I’m often accused or rambling a bit, so I’m going to make this post very specific and define the parameters of what I’m talking about very clearly from the start:

Two things this post deals with:
1. Strength which can only be expressed in a single context is not strength in any other context
2. You don’t need to be very strong

By the way, I think rambling is the best thing in the world. The best conversations are the rambling “how did we get here?” ones. But I’m rambling. I can take feedback. I’ll stick to the point.

1. Strength which can only be expressed in a single context is not strength in any other context

Okay, what do I mean by this? This is all about the body in balance. place the average gym going male on a bench press and he’ll give you a reasonable press, maybe even a strong one. Now, offset his grip by one or two inches on one side, and he will be instantly weaker. This is natural.

Now, assume that the bench is the cornerstone of your upper body training routine (which it likely is). Again, this is fine. But what we really want is for our bench to have some carryover to our sport. There are a number of scenarios where this will not happen:

A. You lack adequate flexibility and mobility through your shoulders and spine to express your strength in any other plane.
There you are, pushing guys away from you no problem, but once you move your arms overhead, you feel like someone has switched your strength off. Likewise, once you get turned or twisted, you”re done.

B. You can push but not pull.
You’ve spent a long time getting your bench up, but you’ve forgotten that you have a back. You should be able to do a minimum of 8 dead hang pull ups if you’re an adult human male. If you can’t, and you can bench 1 and a half times your bodyweight- we’ve got a problem.

C. One is the loneliest number.
Your single limb strength doesn’t quite add up. The barbell is good, but there’s a whole lot more benefit to using single arm presses and pulls than just upping your bench.

D. You’re just too damn slow
You’ve failed to do any power work to go along with your beastly bench press. Your chesticles are broad, but you move them veeeery slowly.

E. You are fat.
You’re not fit enough to express your strength for more than a couple of minutes of game time.

So you’ve increased your number, but you haven’t thought about how this will transfer to the pitch, cage, ring, or court. Which was the idea of going to the gym in the first place, idiot. You can substitute bench for squat, deadlift and so on.

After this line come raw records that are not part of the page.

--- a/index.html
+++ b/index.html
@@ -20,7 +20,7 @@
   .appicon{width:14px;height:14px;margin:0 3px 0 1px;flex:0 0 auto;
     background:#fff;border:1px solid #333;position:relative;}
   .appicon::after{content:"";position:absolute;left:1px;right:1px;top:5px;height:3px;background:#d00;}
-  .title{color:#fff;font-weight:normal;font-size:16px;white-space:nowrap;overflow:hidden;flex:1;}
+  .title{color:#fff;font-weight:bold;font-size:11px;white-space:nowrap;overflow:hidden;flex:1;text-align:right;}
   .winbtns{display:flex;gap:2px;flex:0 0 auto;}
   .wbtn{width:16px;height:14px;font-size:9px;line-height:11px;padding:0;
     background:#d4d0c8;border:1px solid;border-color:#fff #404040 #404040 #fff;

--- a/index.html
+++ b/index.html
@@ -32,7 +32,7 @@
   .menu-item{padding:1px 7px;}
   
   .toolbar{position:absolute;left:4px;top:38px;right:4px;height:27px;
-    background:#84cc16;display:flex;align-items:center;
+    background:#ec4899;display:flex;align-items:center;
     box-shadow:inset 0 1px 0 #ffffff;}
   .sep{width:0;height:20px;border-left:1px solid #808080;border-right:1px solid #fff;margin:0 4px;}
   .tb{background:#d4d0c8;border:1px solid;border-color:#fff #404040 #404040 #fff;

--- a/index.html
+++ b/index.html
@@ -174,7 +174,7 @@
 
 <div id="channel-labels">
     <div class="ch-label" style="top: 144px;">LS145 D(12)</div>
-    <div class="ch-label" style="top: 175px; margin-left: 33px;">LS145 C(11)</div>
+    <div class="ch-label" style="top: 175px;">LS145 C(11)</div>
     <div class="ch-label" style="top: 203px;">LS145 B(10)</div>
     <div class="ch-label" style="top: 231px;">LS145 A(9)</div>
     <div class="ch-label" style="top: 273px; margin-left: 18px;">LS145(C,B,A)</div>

Dan John says “The Goal is to keep The Goal, The Goal”. I like that one. If I was your coach (and maybe I am), your strength is only impressive to me when you can use it for something useful.

2. You don’t need to be very strong

If you’re getting chucked around the place, it might not be because you’re weak, it might also be because you’re not very good yet. A lot of people assume they’re being outpowered when in fact they’re just being out-techniqued. You should always try to improve your general strength, but remember that there comes a point when being in the gym is a negative and draws from your learning on the mat, field, or court.

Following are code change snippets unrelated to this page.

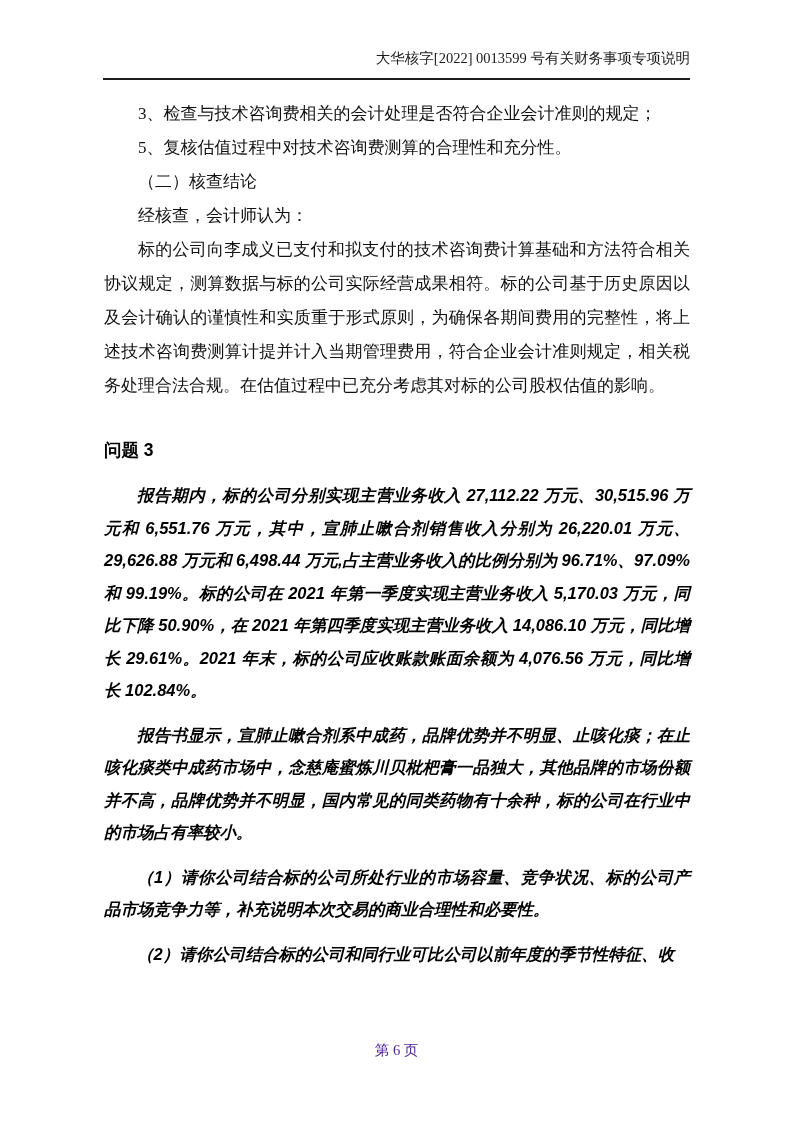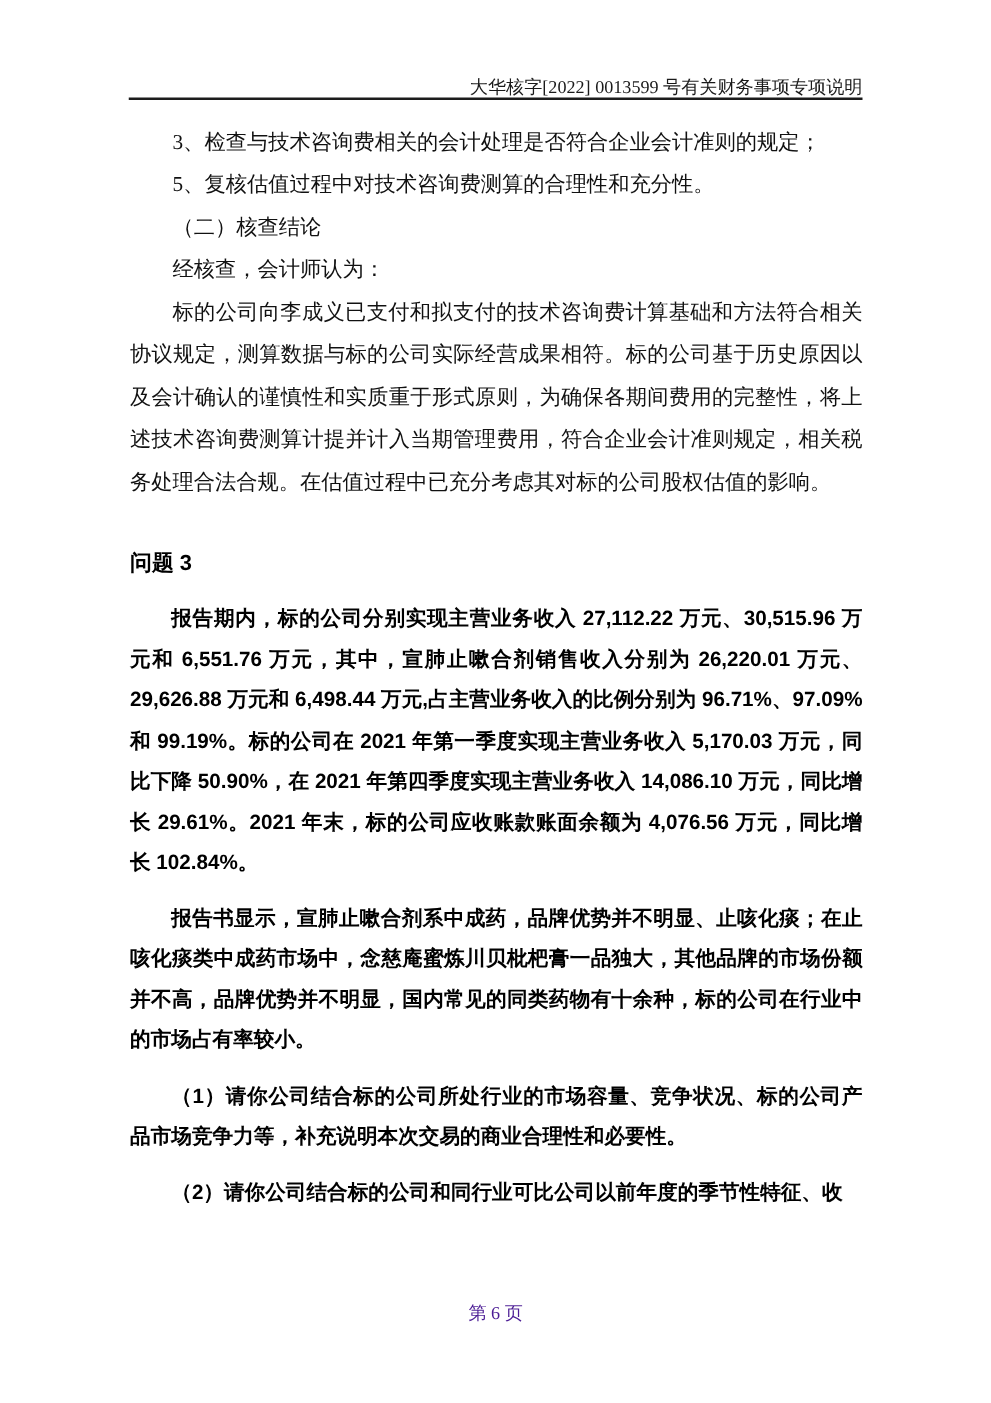--- a/index.html
+++ b/index.html
@@ -15,7 +15,7 @@
   }
   .doc-header-text {
     position: absolute;
-    top: 60px;
+    top: 48px;
     right: 103px;
     font-size: 14.5px;
     line-height: 20px;

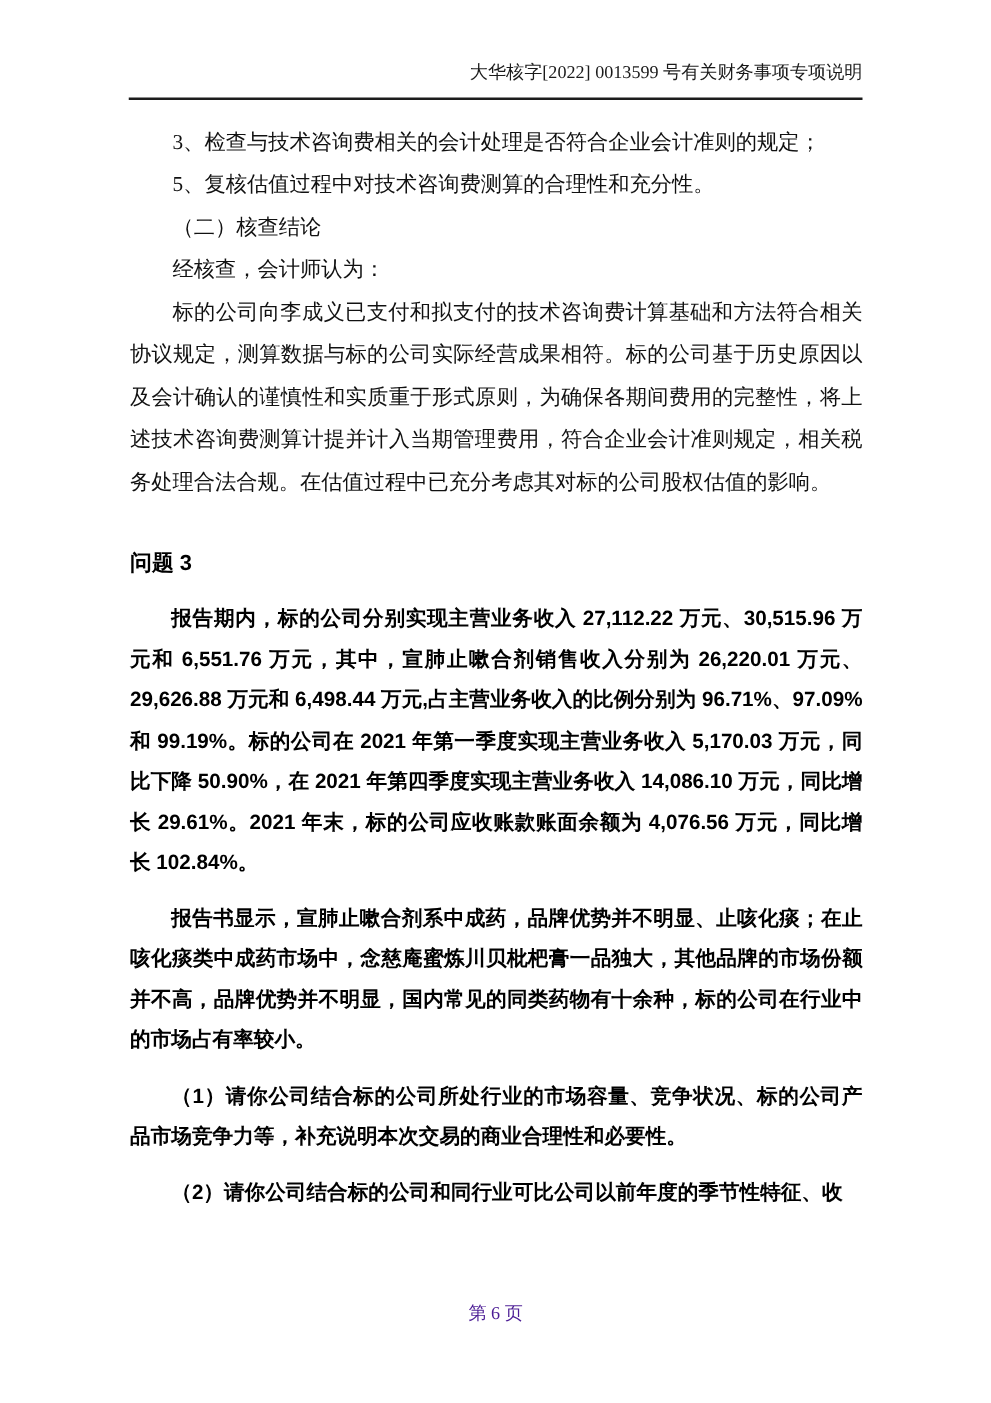--- a/index.html
+++ b/index.html
@@ -62,6 +62,7 @@
     font-weight: 700;
     font-family: "Liberation Sans", "DejaVu Sans", sans-serif;
     color: #000000;
+    font-style: italic;
   }
   .footer {
     position: absolute;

I’m 37 this week, and I’m not any stronger than I was when i was 27. It doesn’t bother me that my bench press hasn’t gone through the roof, or that I don’t double bodyweight squat. My goal is to be the best I can be on the mat. The gym helps me by keeping me injury free and strong enough to carry out my techniques. In fact, I know guys who have deliberately dropped their lifting so as not to rely on their strength to carry them in training.